С пустой корзинкой она проделала путь назад к запертой двери в дальней стене. Несколько рук потянулось к ней. Они хватали ее за юбку, но в этом не было угрозы, а только отчаяние. Она выглядела вовсе не так, как лицо, обладающее властью и способное помочь выбраться кому-нибудь из этих несчастных заключенных, и большинство из них следили за ее движением тусклыми и равнодушными глазами.
Арабелла принялась колотить кулаком в дверь, теперь уже отчаянно стремясь выбраться на солнечный свет, оставив позади затхлый и болезненный воздух тюрьмы. Она барабанила снова и снова, и горло ей сжимала усугубляющаяся паника. Наконец в замке заскрежетал ключ, и дверь приоткрылась на несколько дюймов. Арабелла выскользнула наружу и глубоко вдохнула воздух.

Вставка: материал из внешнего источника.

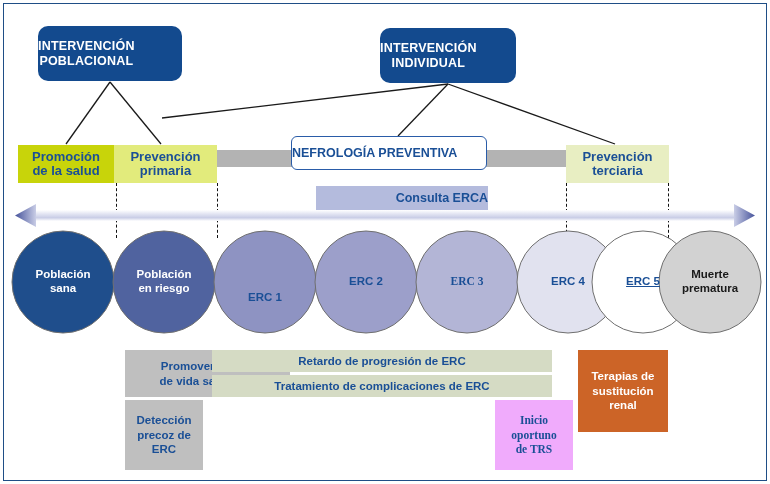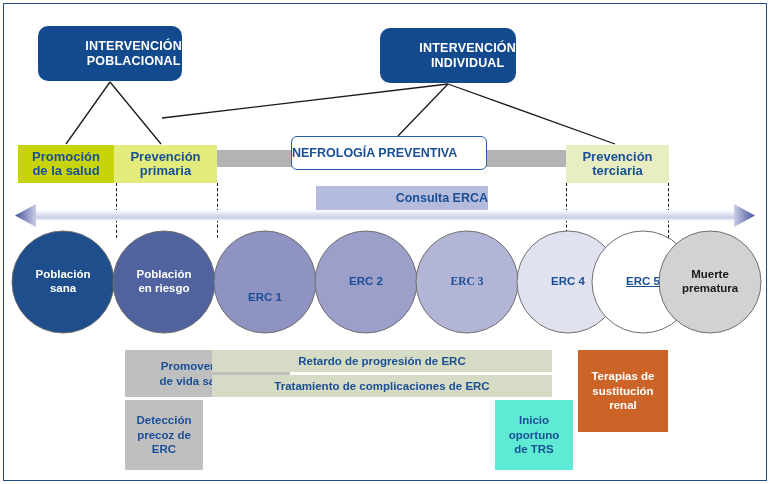--- a/index.html
+++ b/index.html
@@ -30,10 +30,9 @@
     font-size:12.5px;
     line-height:15px;
     letter-spacing:.2px;
-    display:flex;align-items:center;justify-content:flex-end;
-    text-align:center;
-    box-sizing:border-box;
-    padding-left:32px;
+    display:flex;align-items:center;justify-content:flex-start;
+    text-align:center;
+    box-sizing:border-box;
   }
   #box-poblacional{left:38px;top:26px;width:144px;height:55px;}
   #box-individual{left:380px;top:28px;width:136px;height:55px;}

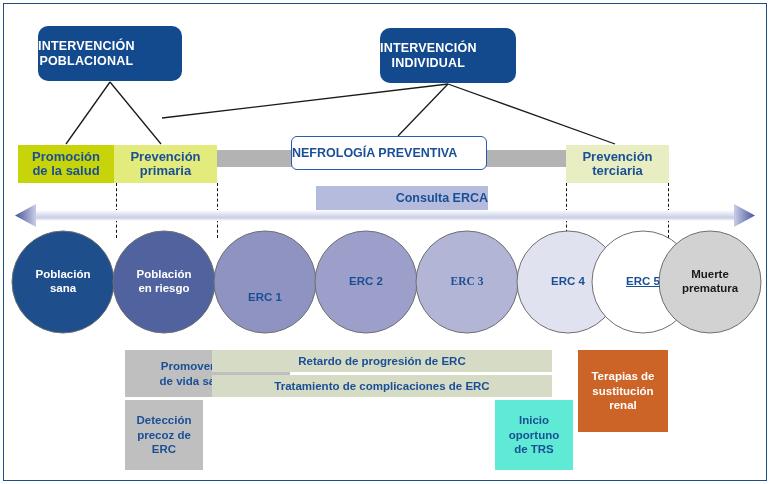--- a/index.html
+++ b/index.html
@@ -114,7 +114,7 @@
   #act-deteccion{left:125px;top:400px;width:78px;height:70px;background:#bfbfbf;}
   #act-retardo{left:212px;top:350px;width:340px;height:22px;background:#d5dbc4;}
   #act-tratamiento{left:212px;top:375px;width:340px;height:22px;background:#d5dbc4;}
-  #act-inicio{left:495px;top:400px;width:78px;height:70px;background:#5eead4;}
+  #act-inicio{left:495px;top:400px;width:78px;height:70px;background:#f0abfc;font-family:Liberation Serif, serif;}
   #act-terapias{left:578px;top:350px;width:90px;height:82px;background:#cc6427;color:#ffffff;}
 </style>
 </head>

– Надеюсь, что игра стоила свеч, – сказал жандарм. – Я бы потребовал больше, чем несколько су, за то, чтобы проникнуть туда.
– Я беру только то, что могу найти, – ответила Арабелла и поспешила прочь, размахивая корзинкой с беззаботностью женщины, чувствующей себя как дома.
Она почти бегом проскользнула в ворота и увидела Джека, все еще неподвижно стоявшего на том месте, где она оставила его. Когда она подбежала к нему, он все еще не шелохнулся, только в его глазах она прочла мучивший его вопрос.
– Она там, – сказала Арабелла.
Он хотел, чтобы эта женщина оказалась Шарлоттой, и боялся этого. Если бы ее там не оказалось, если бы Фламан ошибся, это означало бы, что она умерла в тюрьме Ля Форс и он не покинул ее. Но по мере того как реальность просачивалась в его сознание, а мучительному ожиданию пришел конец, он ощутил только прилив радости, глубокой и всепоглощающей. Он осознал, что Арабелла рядом, что она стоит возле него, а ее рука сжимает его руку и лицо ее строго и серьезно.
– Джек, она больна. Боюсь, что это чахотка.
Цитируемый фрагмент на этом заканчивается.